We use features that are well-correlated with the rankings of expert observers to develop a novel machine
learning framework that allows one to achieve the minimum "false alarm" rate, subject to a chosen "miss" rate.
Surprisingly, most of the research that has been conducted on machine learning does not consider this framework.
During the process of developing a new product, test engineers will print hundreds of test pages, which can
be scanned and then analyzed by an autonomous algorithm. Among these pages, most may be of acceptable
quality. The objective is to find the ones that are not. These will provide critically important information to
systems designers, regarding issues that need to be addressed in improving the printer design. A "miss" is defined
to be a page that is not of acceptable quality to an expert observer that the prediction algorithm declares to
be a "pass". Misses are a serious problem, since they represent problems that will not be seen by the systems
designers. On the other hand, "false alarms" correspond to pages that an expert observer would declare to be of
acceptable quality, but which are flagged by the prediction algorithm as "fails". In a typical printer testing and
development scenario, such pages would be examined by an expert, and found to be of acceptable quality after
all. "False alarm" pages result in extra pages to be examined by expert observers, which increases labor cost.

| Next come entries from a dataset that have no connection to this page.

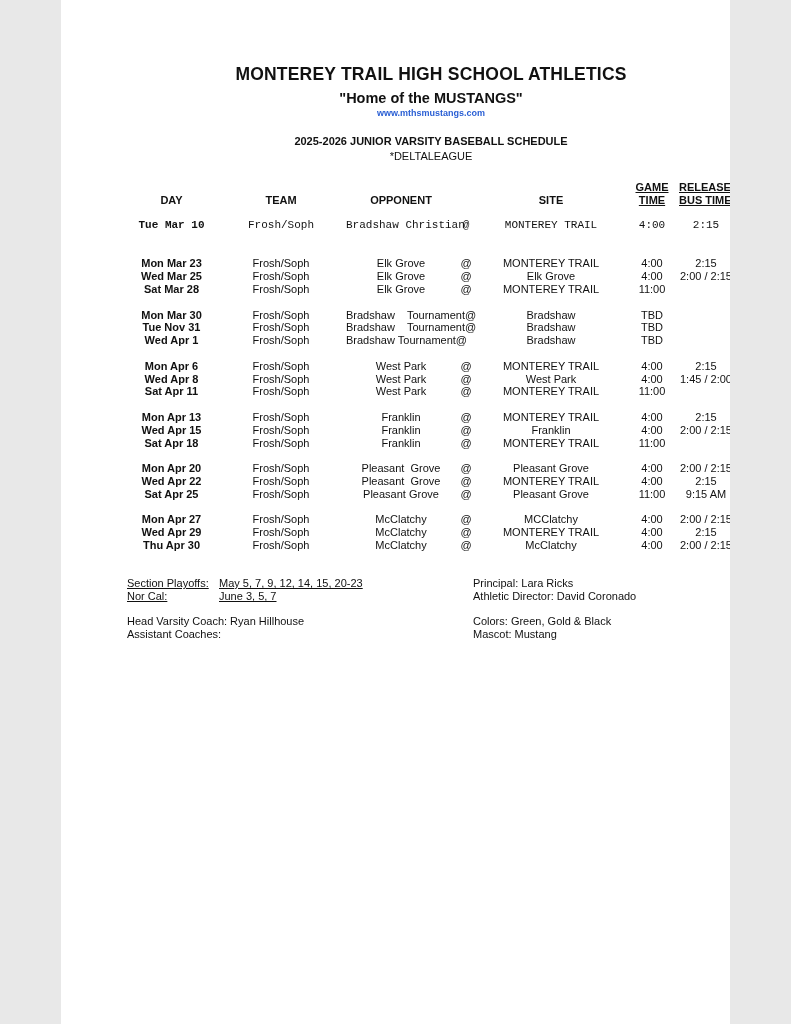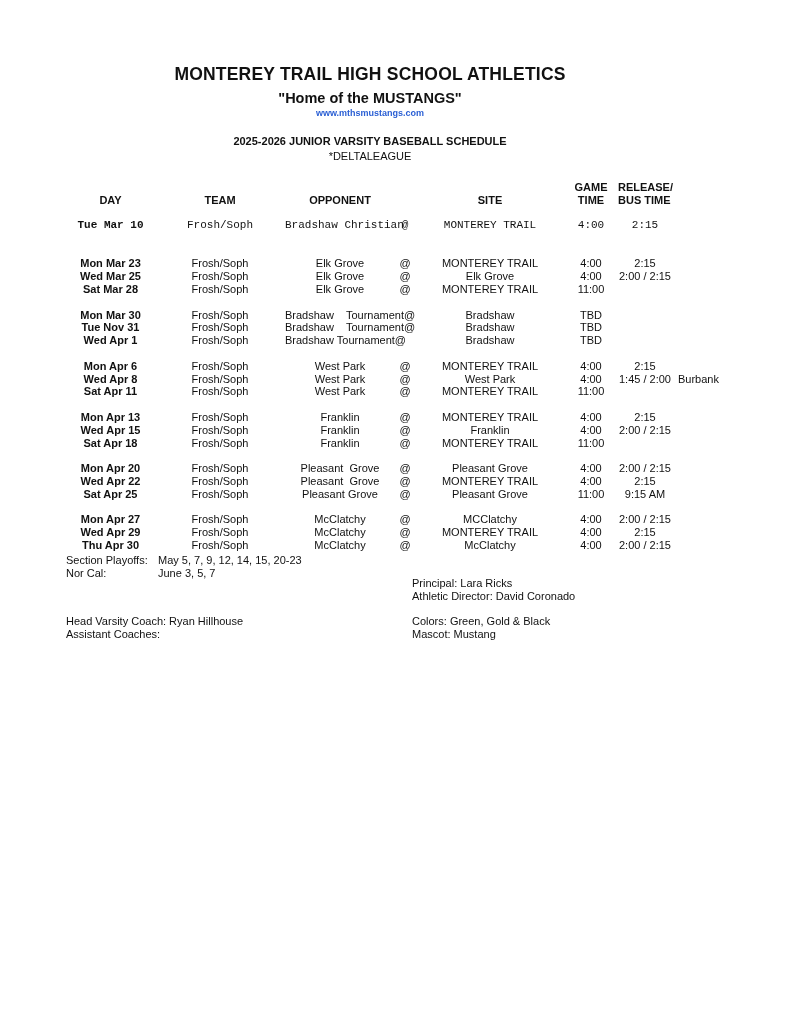--- a/index.html
+++ b/index.html
@@ -4,7 +4,7 @@
 <style>
   html,body { margin:0; padding:0; background:#e8e8e8; }
   .page {
-    position:relative; width:791px; height:1024px; background:#ffffff;
+    position:relative; width:669px; height:1024px; background:#ffffff;
     font-family:"Liberation Sans", sans-serif; color:#111111; overflow:hidden;
     margin:0 auto;
   }

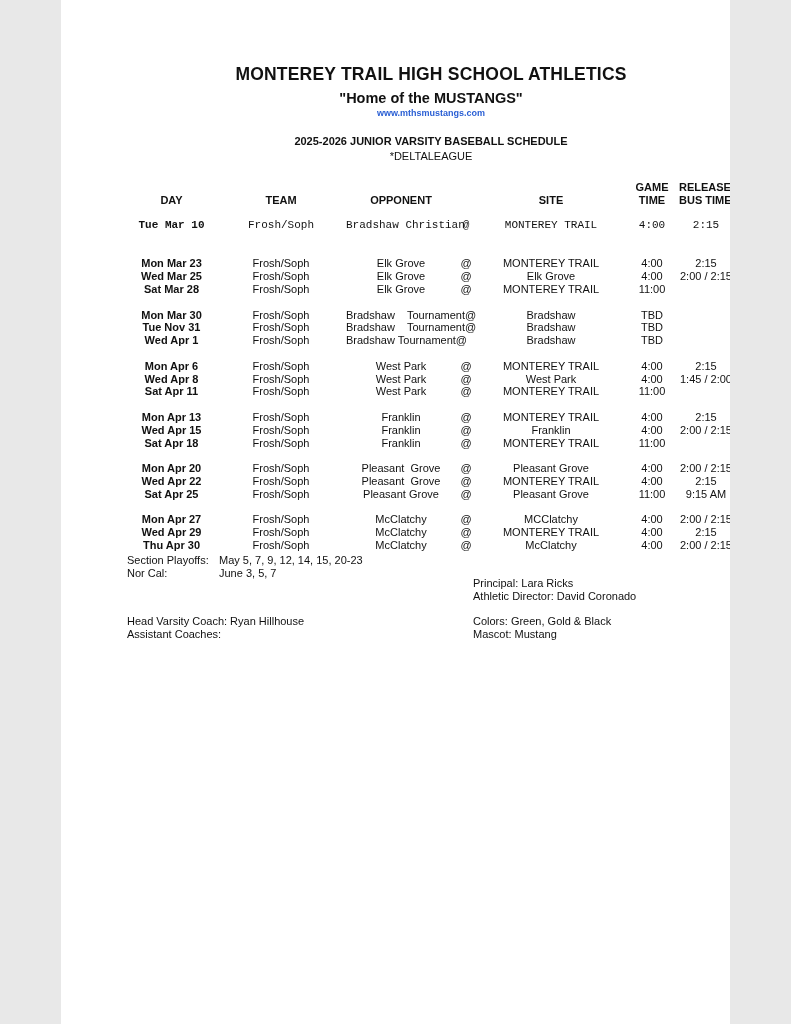--- a/index.html
+++ b/index.html
@@ -23,7 +23,7 @@
     font-size:11px; font-weight:700; align-items:end;
   }
   .thead .c { text-align:center; line-height:13px; }
-  .stack { display:flex; flex-direction:column; }
+  .stack { display:flex; flex-direction:column;text-decoration:underline; }
   .stack.center { align-items:center; }
   .stack.left { align-items:flex-start; text-align:right; padding-left:1px; }
 

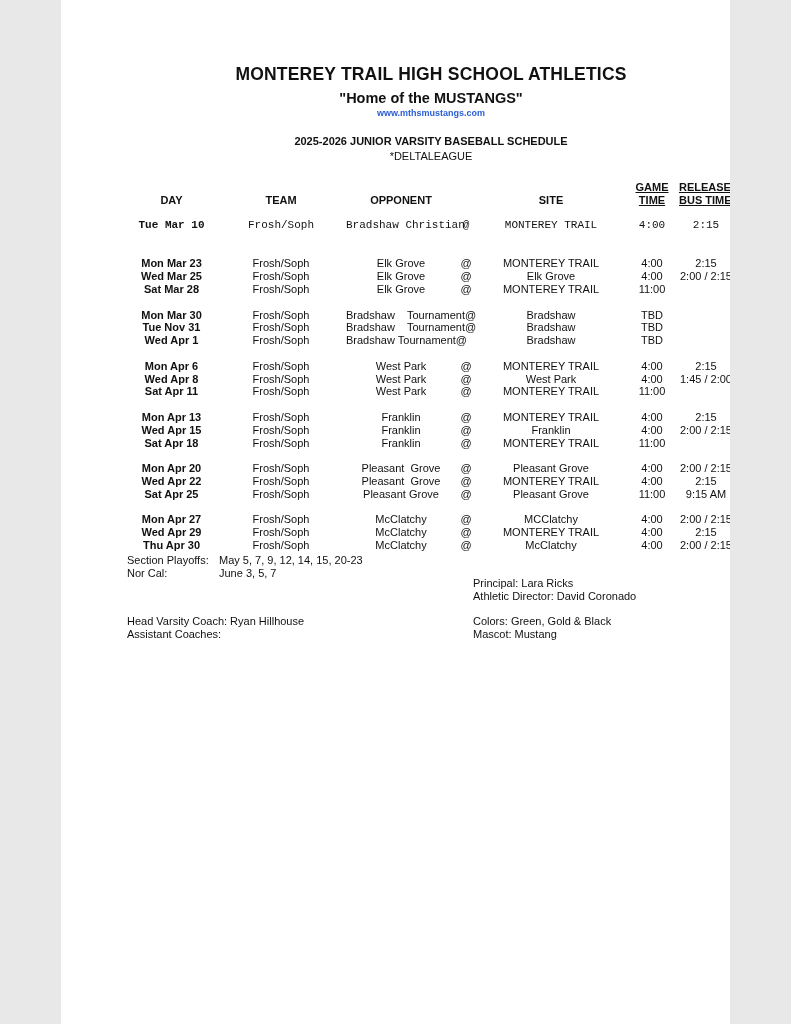--- a/index.html
+++ b/index.html
@@ -37,7 +37,7 @@
 
   
   .fblock { position:absolute; font-size:11px; line-height:13px; }
-  .f-playoffs { top:554px; left:66px; }
+  .f-playoffs { top:577px; left:66px;text-decoration:underline; }
   .f-grid { display:grid; grid-template-columns:92px auto; }
   .f-admin { top:577px; left:412px; }
   .f-coaches { top:615px; left:66px; }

But "false alarms" are not nearly as catastrophic as "misses", which represent potentially serious problems that
are never seen by the systems developers. This scenario motivates us to develop a machine learning framework
that will achieve the minimum "false alarm" rate subject to a specified "miss" rate. In order to construct such a
set of receiver operating characteristic2 (ROC) curves, we examine various tools for the prediction, ranging from
an exhaustive search over the space of the nonlinear discriminants to a Cost-Sentitive SVM3 framework. We then
compare the curves gained from those methods. Our work shows promise for applying a standard framework to
obtain a full ROC curve when it comes to tackling other machine learning problems in industry.